WHAT TO DO
Wherever "appointed" occurs in the entries, copy the line that holds it.
Top of DATA TO USE
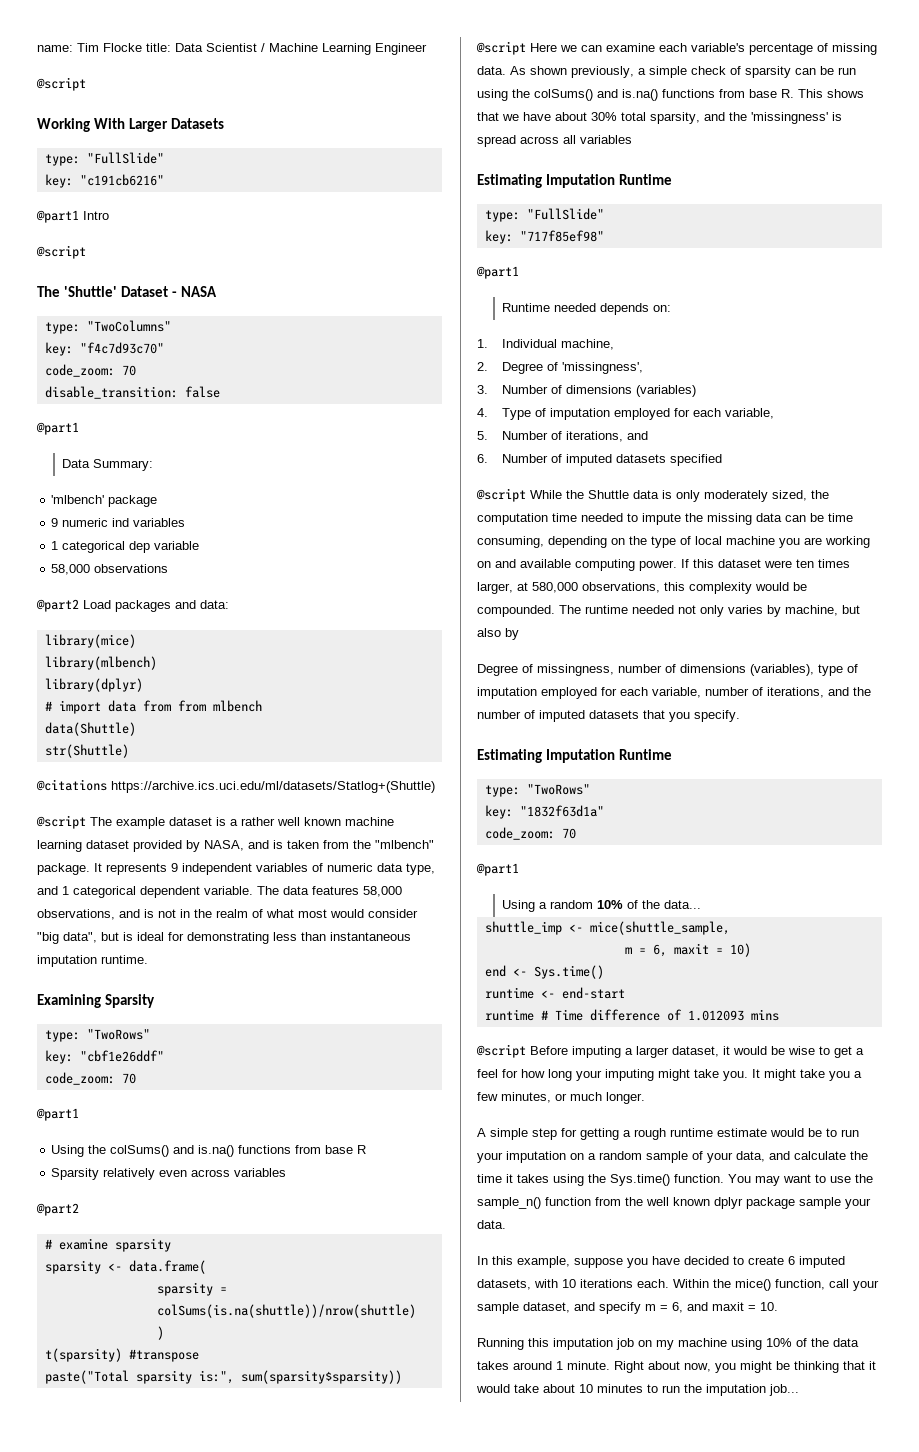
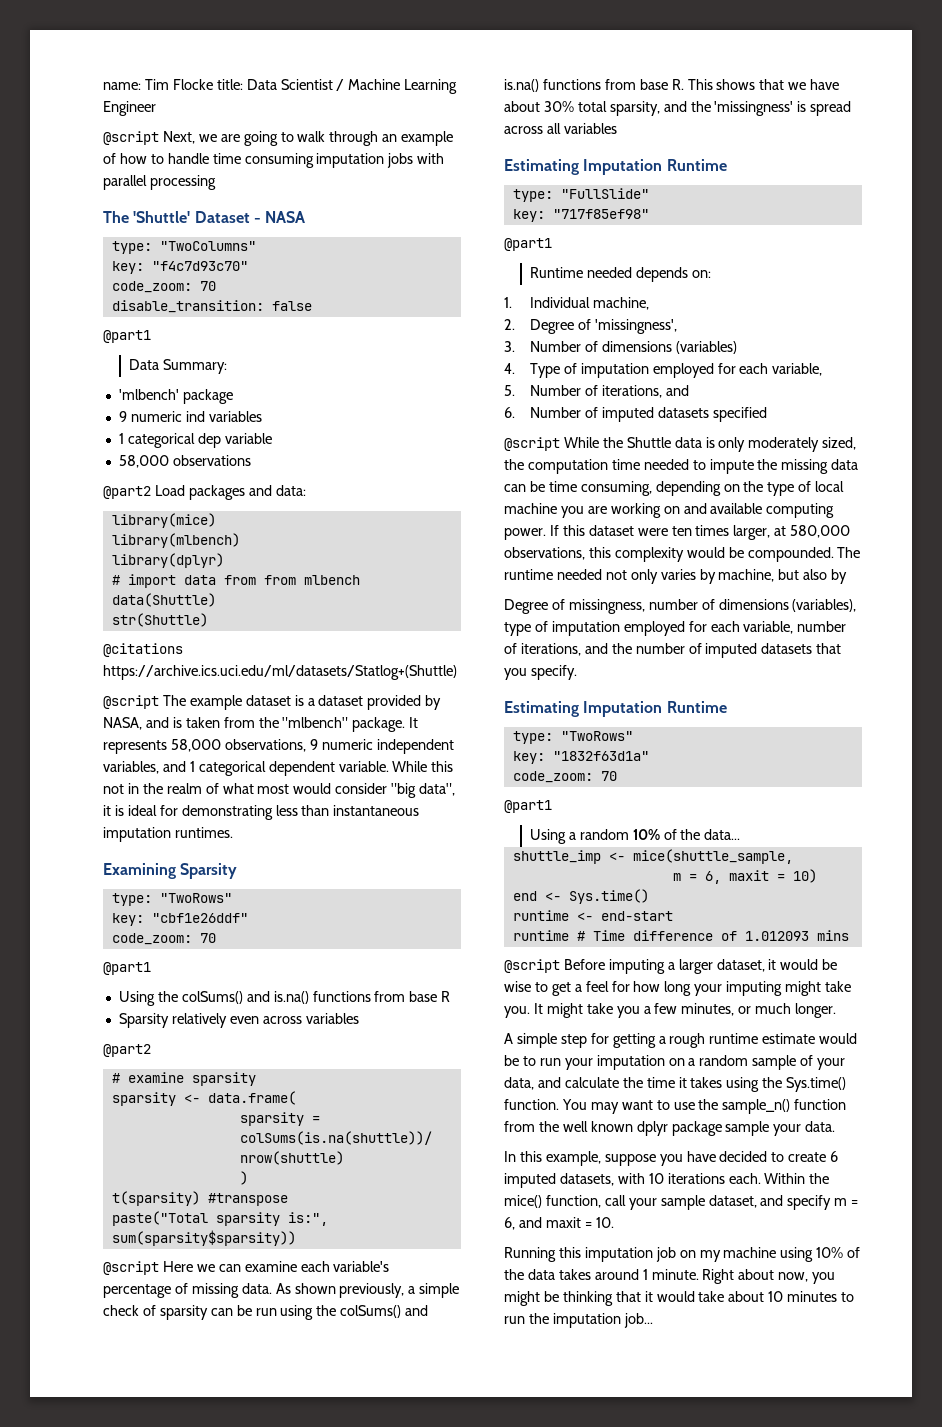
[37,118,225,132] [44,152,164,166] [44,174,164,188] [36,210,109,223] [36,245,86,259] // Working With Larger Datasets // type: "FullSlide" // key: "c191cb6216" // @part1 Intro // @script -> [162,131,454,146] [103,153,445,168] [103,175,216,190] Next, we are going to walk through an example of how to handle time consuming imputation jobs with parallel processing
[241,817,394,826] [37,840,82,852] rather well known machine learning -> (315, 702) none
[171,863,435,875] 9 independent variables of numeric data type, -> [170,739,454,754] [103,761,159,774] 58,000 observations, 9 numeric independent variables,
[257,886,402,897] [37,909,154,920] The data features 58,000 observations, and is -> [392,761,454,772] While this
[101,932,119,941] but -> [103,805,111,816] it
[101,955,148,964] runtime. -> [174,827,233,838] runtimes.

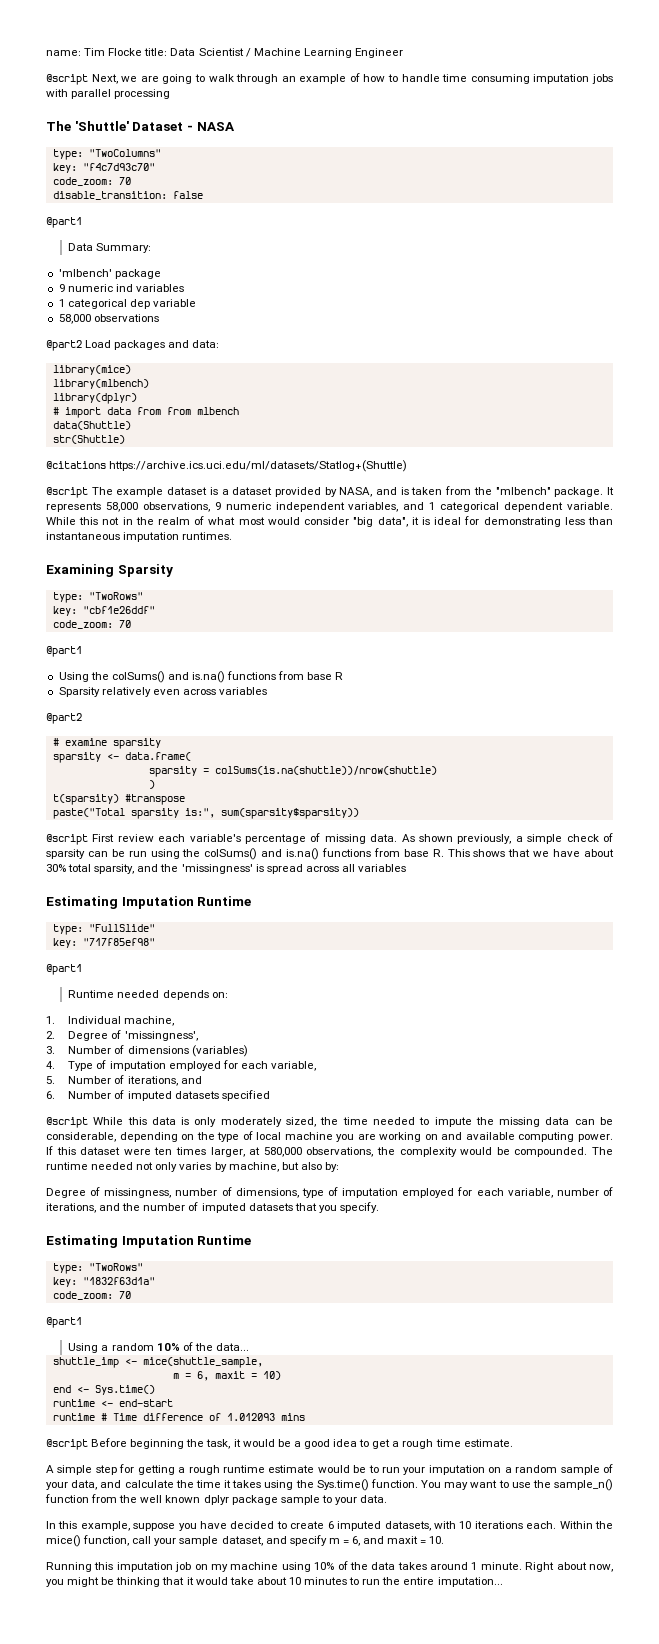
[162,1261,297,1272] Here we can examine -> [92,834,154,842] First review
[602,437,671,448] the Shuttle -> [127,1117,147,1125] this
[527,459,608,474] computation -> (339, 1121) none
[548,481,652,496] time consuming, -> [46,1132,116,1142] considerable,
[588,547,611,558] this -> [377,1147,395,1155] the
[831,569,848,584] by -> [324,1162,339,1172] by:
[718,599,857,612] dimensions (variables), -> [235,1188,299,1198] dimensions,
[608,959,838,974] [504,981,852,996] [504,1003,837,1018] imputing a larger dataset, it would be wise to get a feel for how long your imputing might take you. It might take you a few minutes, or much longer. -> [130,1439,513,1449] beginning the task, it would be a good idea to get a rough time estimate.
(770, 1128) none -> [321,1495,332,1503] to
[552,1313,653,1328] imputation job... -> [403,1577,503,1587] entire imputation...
Bottom of DATA TO USE
Top of DATA TO USE
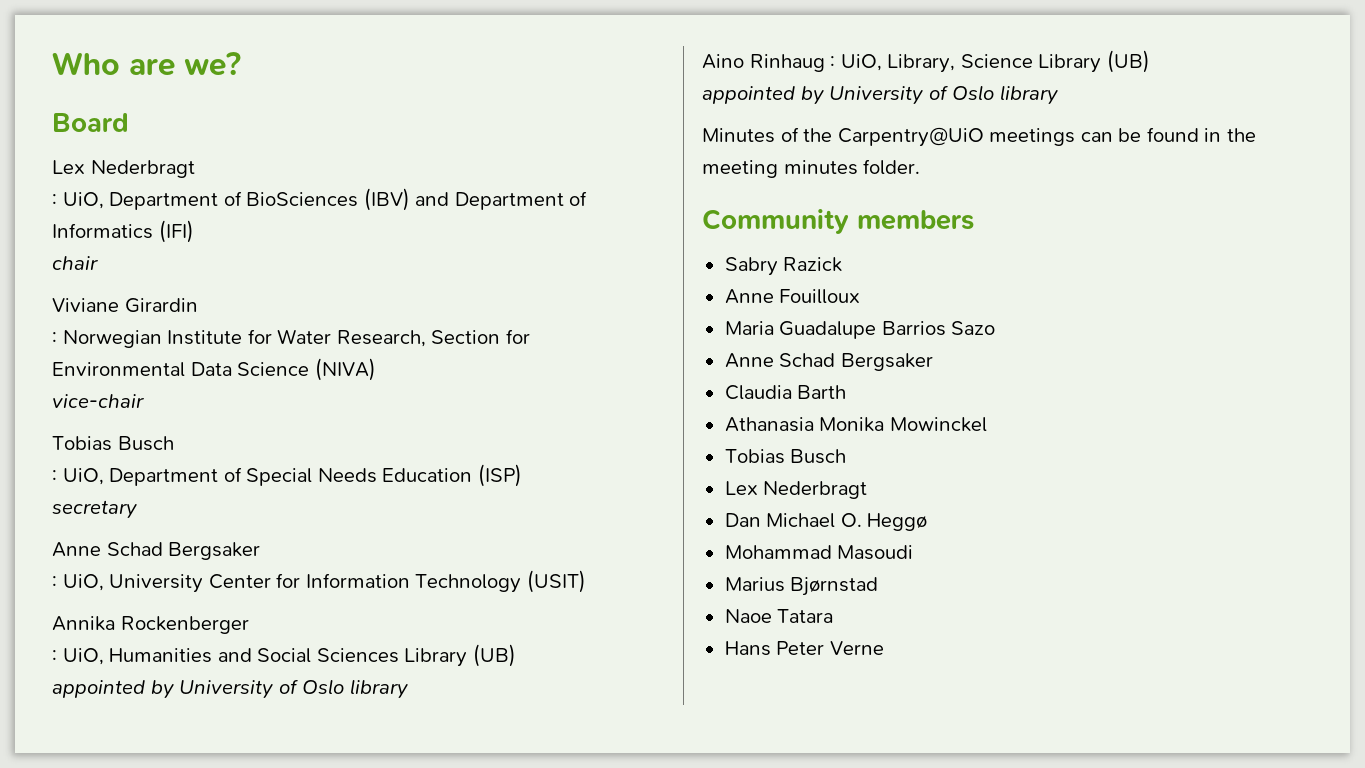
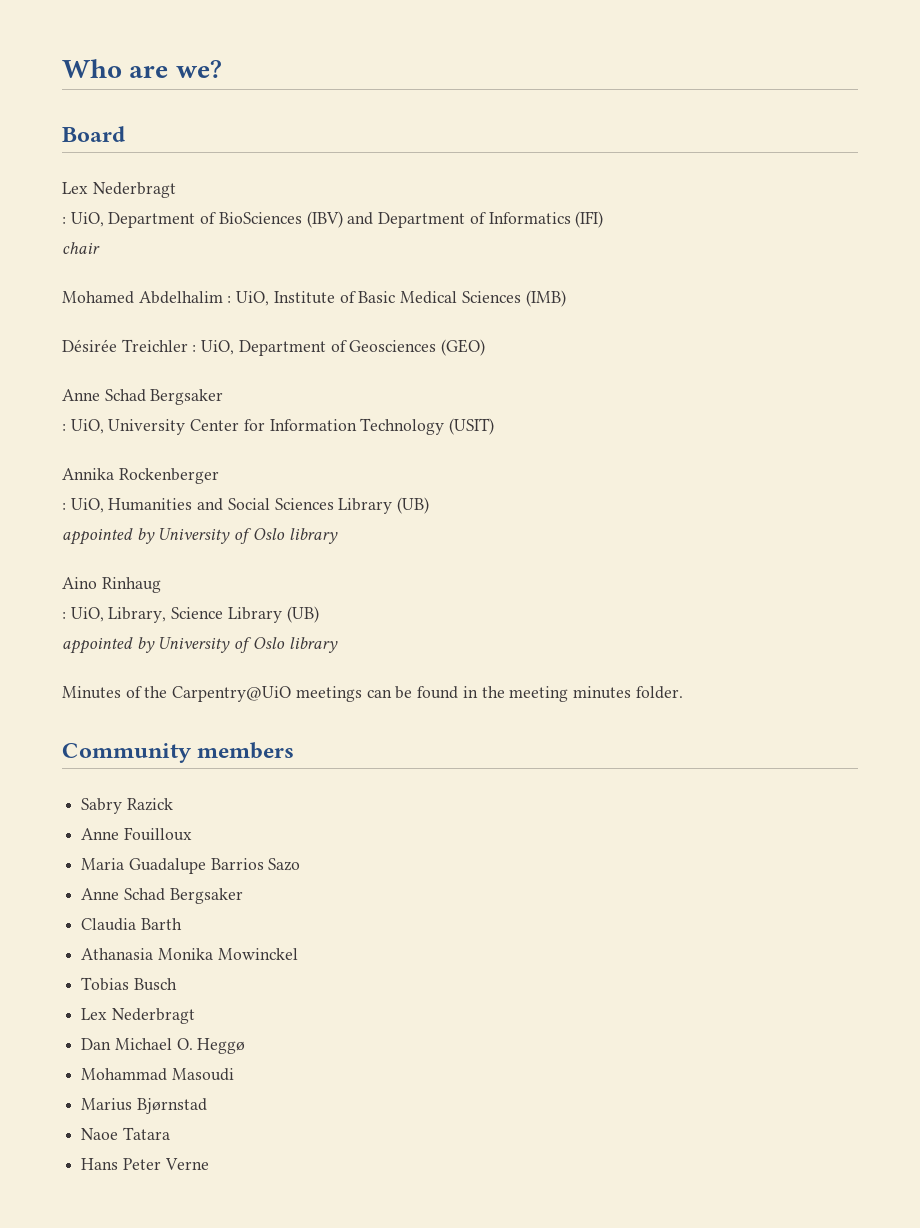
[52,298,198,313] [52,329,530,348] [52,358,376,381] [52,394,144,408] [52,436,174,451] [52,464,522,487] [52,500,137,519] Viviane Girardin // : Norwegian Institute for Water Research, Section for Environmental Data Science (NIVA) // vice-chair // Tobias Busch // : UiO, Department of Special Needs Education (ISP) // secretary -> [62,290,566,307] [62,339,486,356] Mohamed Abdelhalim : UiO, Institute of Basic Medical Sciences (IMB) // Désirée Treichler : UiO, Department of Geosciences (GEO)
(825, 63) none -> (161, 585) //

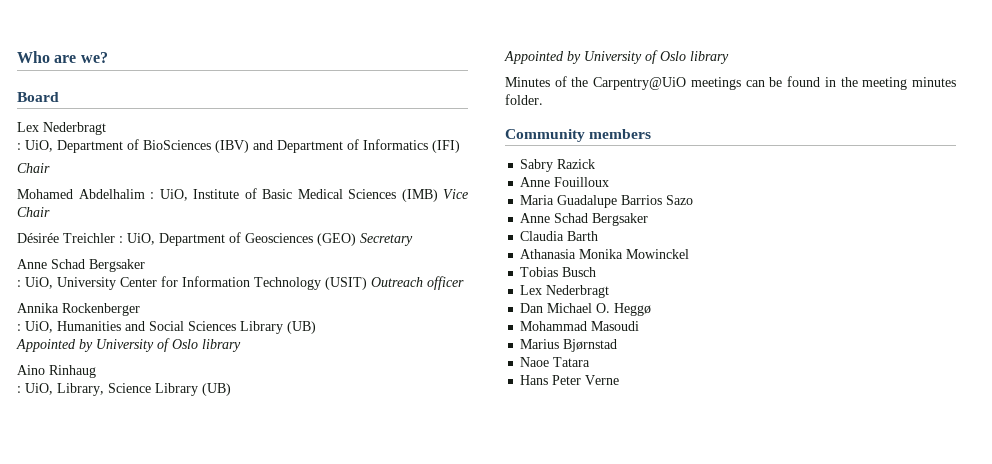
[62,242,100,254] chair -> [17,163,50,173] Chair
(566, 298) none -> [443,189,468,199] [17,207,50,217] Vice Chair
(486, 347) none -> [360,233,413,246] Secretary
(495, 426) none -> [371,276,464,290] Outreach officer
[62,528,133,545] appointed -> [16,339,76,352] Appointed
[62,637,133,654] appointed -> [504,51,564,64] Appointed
Bottom of DATA TO USE
SOLUTION FOR THIS TASK
[62,528,133,545] appointed -> [16,339,76,352] Appointed
[62,637,133,654] appointed -> [504,51,564,64] Appointed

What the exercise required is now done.